アンカースクリュー必須で、時間もかかりますし、失敗する可能性もあるのであまりおススメではないです。

矯正治療は時間もかかりますし、費用もかかりますので、もちろんやらないのもいいと思います。
リテーナーの使用は、一生と思ってください。なぜなら、人間の歯並びは老化現象で必ず崩れます。
矯正治療後に歯周組織が安定するのに1年ほどかかるので、後戻り期間はだいたい1年ほどです。
多くの矯正歯科が約2年ほどリテーナーを使用するように説明していると思いますが、
2年たってリテーナーを止めると、そのうち歯並びは崩れていきます。
人間はエイジングで歯並びが崩れるようにできており、リテーナー無くして歯並びをキープすることは不可能です。
最初は毎日ですが、最終的には週一回就寝時のみとなると思います。それを継続しましょう。
矯正をやってもやらなくても歯並びは崩れますので、「崩したくなければ一生使う」と思ってください。
もちろん、矯正治療をやらずにインプラント単独でも、そのうち歯並びは崩れます。
ご相談ありがとうございます。
 右上5番目の永久歯がない部位の乳歯が抜けた場合、インプラント治療か矯正治療がどちらが良いかというご質問ですね。
 ご相談者様の文章がら推測しますとどちらかの治療法ではなく両方の治療が必要ではないかと思います。

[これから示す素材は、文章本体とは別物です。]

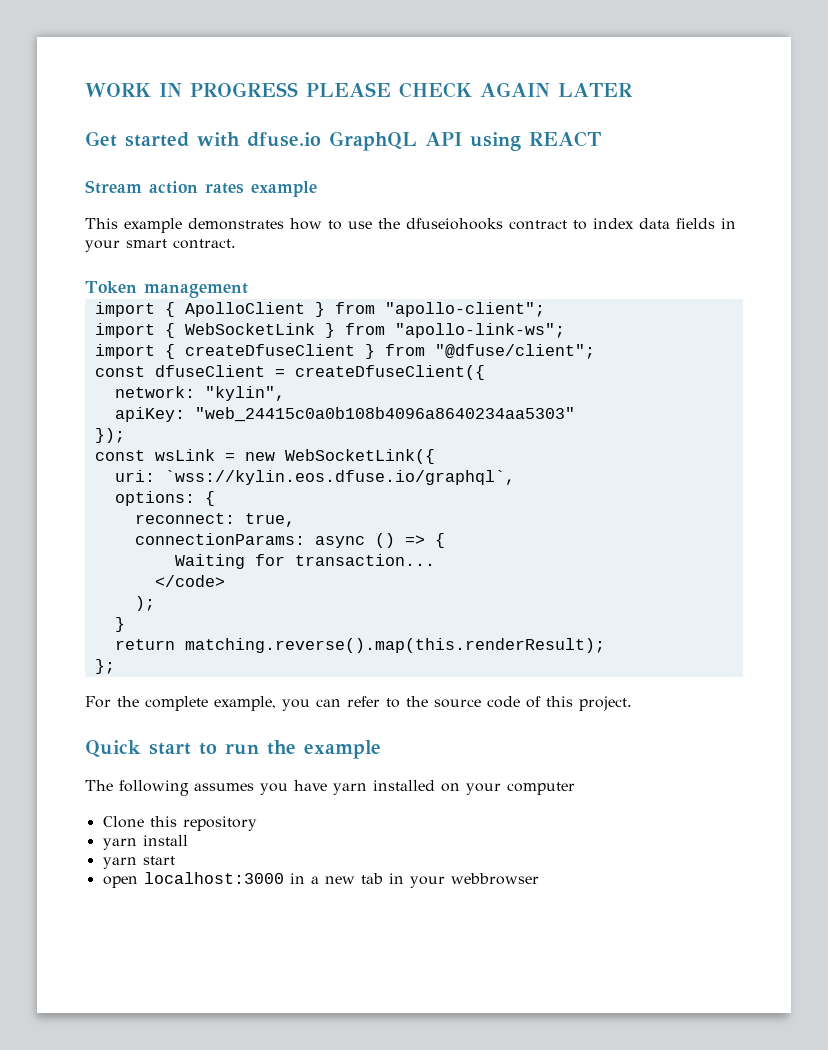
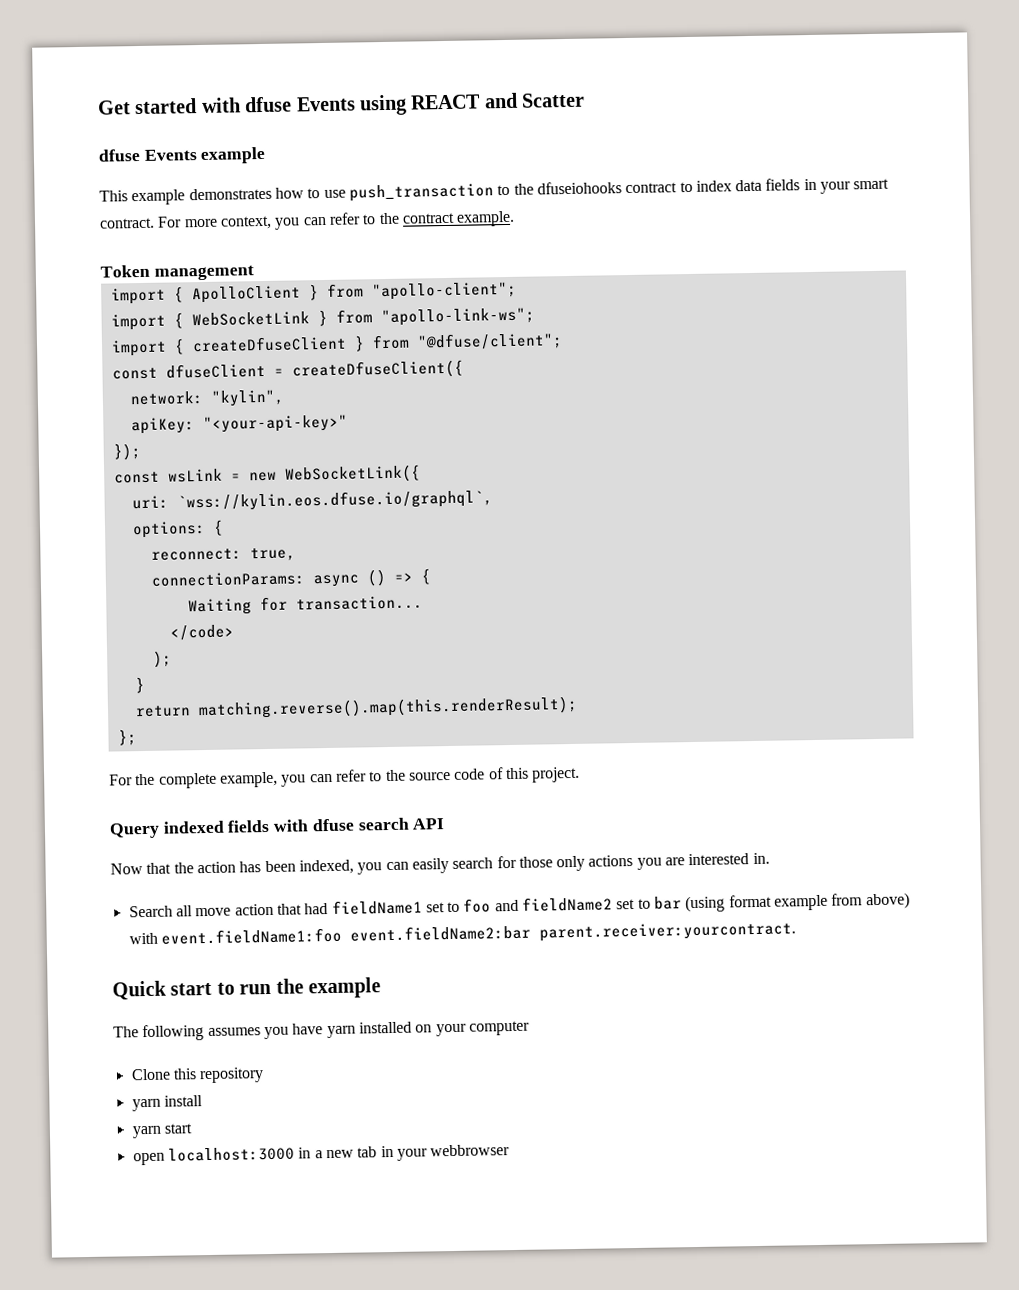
[85,82,633,98] [85,131,601,151] [85,180,244,194] WORK IN PROGRESS PLEASE CHECK AGAIN LATER // Get started with dfuse.io GraphQL API using REACT // Stream action rates -> [98,92,586,116] [98,148,198,162] Get started with dfuse Events using REACT and Scatter // dfuse Events
(372, 225) none -> [348,183,511,202] push_transaction to
(236, 244) none -> [157,210,516,230] For more context, you can refer to the contract example.
[194,407,575,422] "web_24415c0a0b108b4096a8640234aa5303" -> [202,414,348,434] "<your-api-key>"
(632, 703) none -> [109,817,446,839] [110,852,770,875] [128,892,910,918] [128,921,796,945] // Query indexed fields with dfuse search API // Now that the action has been indexed, you can easily search for those only actions you are interested in. // Search all move action that had fieldName1 set to foo and fieldName2 set to bar (using format example from above) with event.fieldName1:foo event.fieldName2:bar parent.receiver:yourcontract.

 この場合、インプラント治療にも矯正治療にも精通している歯科医に診て頂く必要があると思われます。
 治療そのものよりも本当に両方の治療ができる歯科医もしくは人材の揃っている歯科医院を探す事が患者様にとって難しい問題と思います。
 しかし、頑張って何とか両方が可能な歯科医院を探されてご相談されるのが良いと思います。
 ちなみに自分は日本口腔インプラント学会専門医且つ日本成人矯正歯科学会認定医且つ日本舌側矯正歯科学会認定医でもあります。